A2BAR and vascular permeability during hypoxia in vivo. (A) A2BAR−/− mice or age-, weight-, and sex-matched littermate controls were administered intravenous Evan blue dye (0.2 mL of 0.5% in PBS per mouse) and exposed to room temperature air or normobaric hypoxia (8% O2, 92% N2) for 4 hours. Representative images of abdominal dissections are shown. Images were obtained using a Canon Power Shot G9 digital camera (Canon, Krefeld, Germany). (B) Age-, weight-, and sex-matched wild type mice were administered a selective A2BAR antagonist (PSB1115, 20 mg/kg intraperitoneally) or an equal volume of PBS and lung water content was measured. In other experiments, mice were injected with intravenous Evan blue dye (0.2 mL of 0.5% in PBS per mouse) after PBS1115 or vehicle treatment and exposed to room air or to normobaric hypoxia (8% O2, 92% N2) for 4 hours. Animals were killed and the heart (Ht), colon (Co), kidney (Kd), lung (Lg), spleen (Sp), brain (Br), muscle (Mu) and liver were harvested.

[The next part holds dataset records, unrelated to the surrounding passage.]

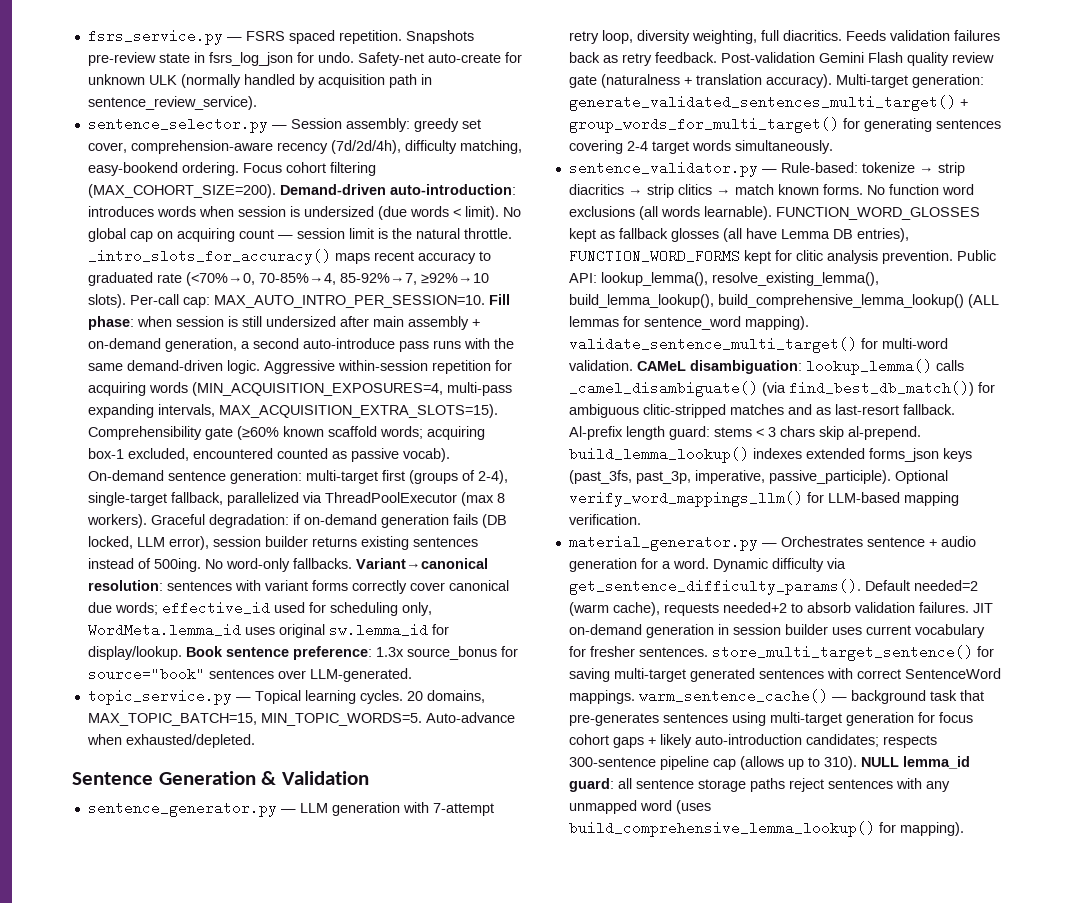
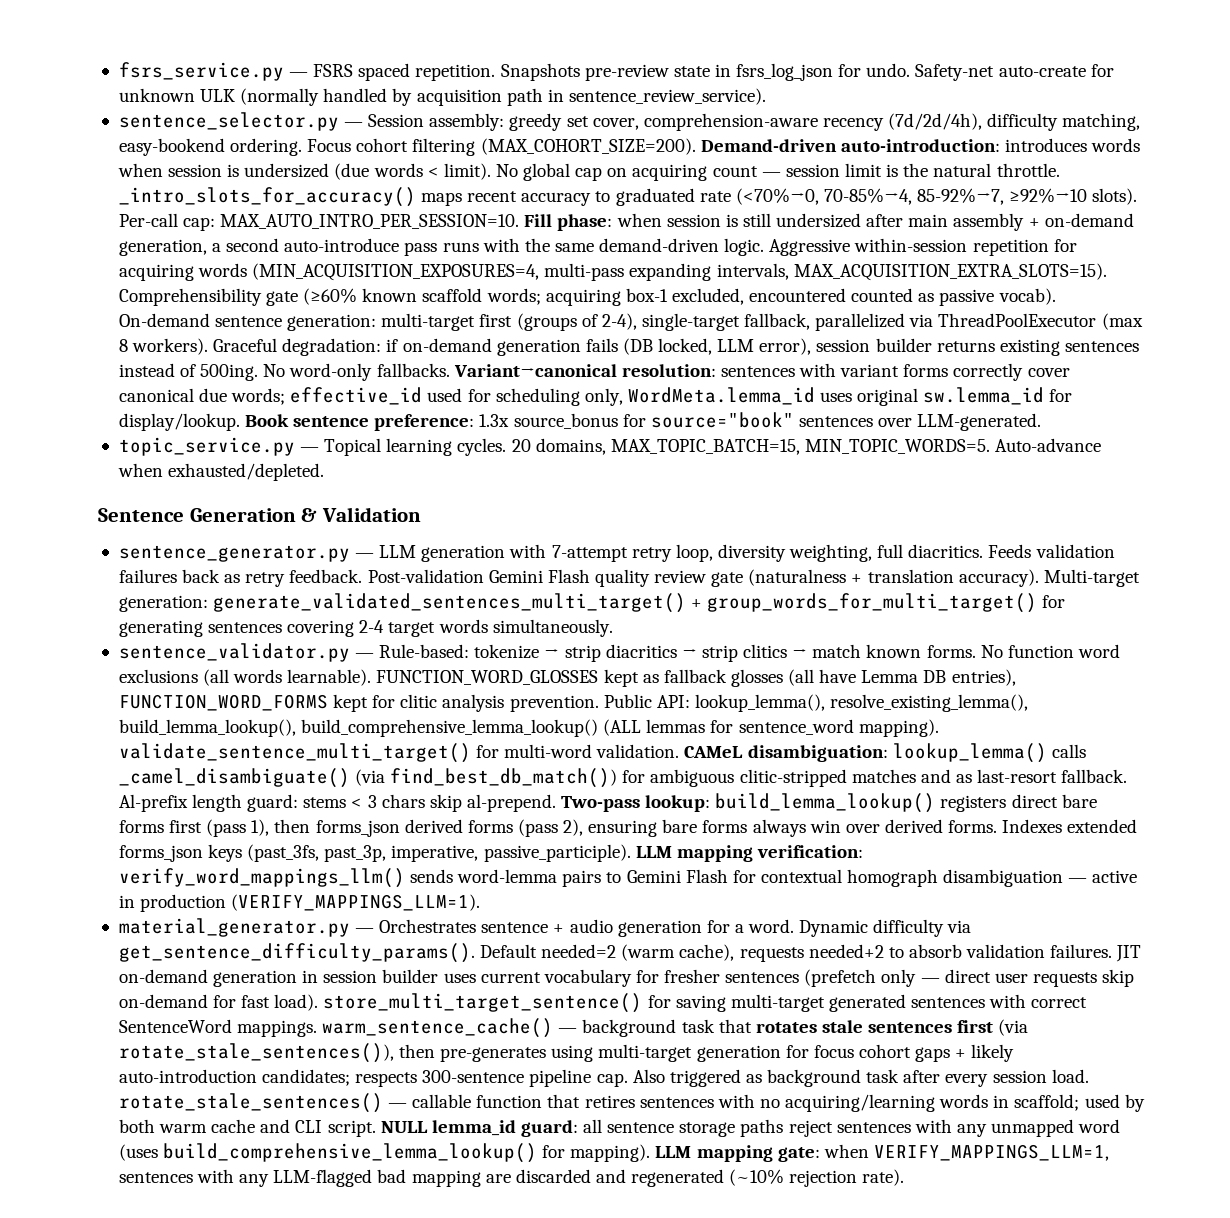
- Al-prefix length guard: stems < 3 chars skip al-prepend. build_lemma_lookup() indexes extended forms_json keys (past_3fs, past_3p, imperative, passive_participle).
+ Al-prefix length guard: stems < 3 chars skip al-prepend. Two-pass lookup: build_lemma_lookup() registers direct bare forms first (pass 1), then forms_json derived forms (pass 2), ensuring bare forms always win over derived forms. Indexes extended forms_json keys (past_3fs, past_3p, imperative, passive_participle).
- Optional verify_word_mappings_llm() for LLM-based mapping verification.
+ LLM mapping verification: verify_word_mappings_llm() sends word-lemma pairs to Gemini Flash for contextual homograph disambiguation — active in production (VERIFY_MAPPINGS_LLM=1).
- JIT on-demand generation in session builder uses current vocabulary for fresher sentences. store_multi_target_sentence() for saving multi-target generated sentences with correct SentenceWord mappings. warm_sentence_cache() — background task that pre-generates sentences using multi-target generation for focus cohort gaps + likely auto-introduction candidates; respects 300-sentence pipeline cap (allows up to 310).
+ JIT on-demand generation in session builder uses current vocabulary for fresher sentences (prefetch only — direct user requests skip on-demand for fast load). store_multi_target_sentence() for saving multi-target generated sentences with correct SentenceWord mappings. warm_sentence_cache() — background task that rotates stale sentences first (via rotate_stale_sentences()), then pre-generates using multi-target generation for focus cohort gaps + likely auto-introduction candidates; respects 300-sentence pipeline cap. Also triggered as background task after every session load. rotate_stale_sentences() — callable function that retires sentences with no acquiring/learning words in scaffold; used by both warm cache and CLI script.
+ LLM mapping gate: when VERIFY_MAPPINGS_LLM=1, sentences with any LLM-flagged bad mapping are discarded and regenerated (~10% rejection rate).

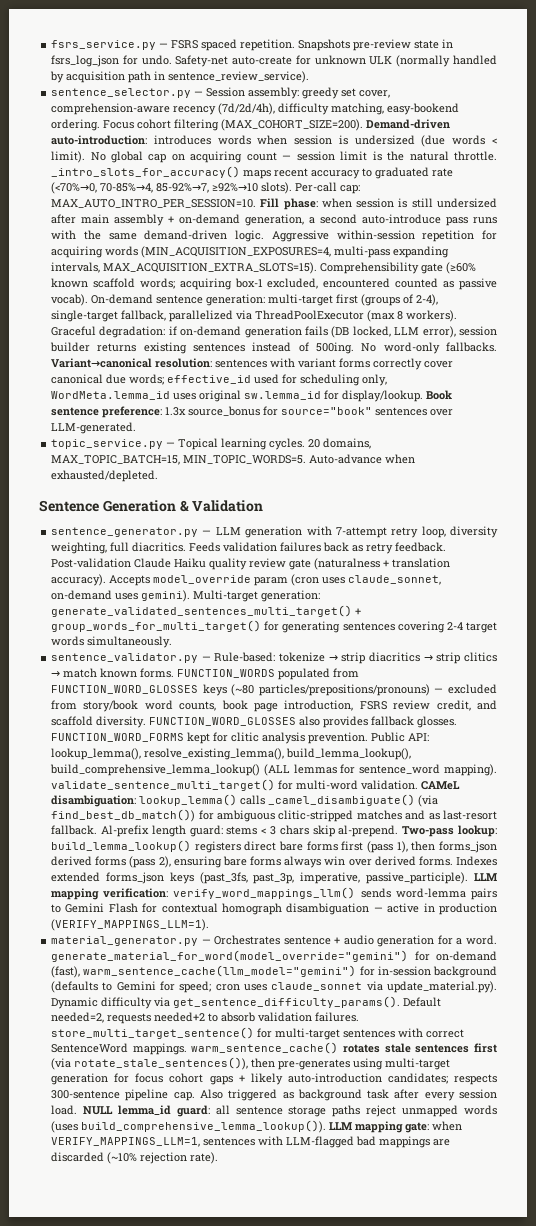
- Post-validation Gemini Flash quality review gate (naturalness + translation accuracy).
+ Post-validation Claude Haiku quality review gate (naturalness + translation accuracy).
+ Accepts model_override param (cron uses claude_sonnet, on-demand uses gemini).
- No function word exclusions (all words learnable). FUNCTION_WORD_GLOSSES kept as fallback glosses (all have Lemma DB entries), FUNCTION_WORD_FORMS kept for clitic analysis prevention.
+ FUNCTION_WORDS populated from FUNCTION_WORD_GLOSSES keys (~80 particles/prepositions/pronouns) — excluded from story/book word counts, book page introduction, FSRS review credit, and scaffold diversity. FUNCTION_WORD_GLOSSES also provides fallback glosses. FUNCTION_WORD_FORMS kept for clitic analysis prevention.
- material_generator.py — Orchestrates sentence + audio generation for a word. Dynamic difficulty via get_sentence_difficulty_params().
+ material_generator.py — Orchestrates sentence + audio generation for a word. generate_material_for_word(model_override="gemini") for on-demand (fast), warm_sentence_cache(llm_model="gemini") for in-session background (defaults to Gemini for speed; cron uses claude_sonnet via update_material.py). Dynamic difficulty via get_sentence_difficulty_params().
- Default needed=2 (warm cache), requests needed+2 to absorb validation failures. JIT on-demand generation in session builder uses current vocabulary for fresher sentences (prefetch only — direct user requests skip on-demand for fast load). store_multi_target_sentence() for saving multi-target generated sentences with correct SentenceWord mappings. warm_sentence_cache() — background task that rotates stale sentences first (via rotate_stale_sentences()), then pre-generates using multi-target generation for focus cohort gaps + likely auto-introduction candidates; respects 300-sentence pipeline cap.
+ Default needed=2, requests needed+2 to absorb validation failures. store_multi_target_sentence() for multi-target sentences with correct SentenceWord mappings. warm_sentence_cache() rotates stale sentences first (via rotate_stale_sentences()), then pre-generates using multi-target generation for focus cohort gaps + likely auto-introduction candidates; respects 300-sentence pipeline cap.
- Also triggered as background task after every session load. rotate_stale_sentences() — callable function that retires sentences with no acquiring/learning words in scaffold; used by both warm cache and CLI script.
+ Also triggered as background task after every session load.
- NULL lemma_id guard: all sentence storage paths reject sentences with any unmapped word (uses build_comprehensive_lemma_lookup() for mapping).
+ NULL lemma_id guard: all sentence storage paths reject unmapped words (uses build_comprehensive_lemma_lookup()).
- LLM mapping gate: when VERIFY_MAPPINGS_LLM=1, sentences with any LLM-flagged bad mapping are discarded and regenerated (~10% rejection rate).
+ LLM mapping gate: when VERIFY_MAPPINGS_LLM=1, sentences with LLM-flagged bad mappings are discarded (~10% rejection rate).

Organ Evan blue dye concentrations were quantified as described in “In vivo hypoxia model.” Data are expressed as means plus or minus SD of Evan blue OD/50 mg wet tissue; n = 6 animals/condition (*P < .05, compared with normoxia; **P < .05, compared with normoxic −PSB1115 controls; and #P < .05, compared with normoxia and −PSB115 controls). (C) Age-, weight-, and sex-matched wild type mice were administered a selective A2BAR agonist (BAY 60-6583, 80 μg/kg.) or an equal volume of PBS and lung water content was measured. In other experiments, mice were injected with intravenous Evan blue dye (0.2 mL of 0.5% in PBS per mouse) after BAY 60-6583 or vehicle treatment and exposed to room air or to normobaric hypoxia (8% O2, 92% N2) for 4 hours. Data are expressed as means plus or minus SD of Evans blue OD/50 mg wet tissue; n = 6 animals/condition (*P < .05, compared with normoxia; **P < .05, compared with −BAY 60-6583 normoxic controls and #P < .01, compared with −BAY 60-6583 hypoxic controls).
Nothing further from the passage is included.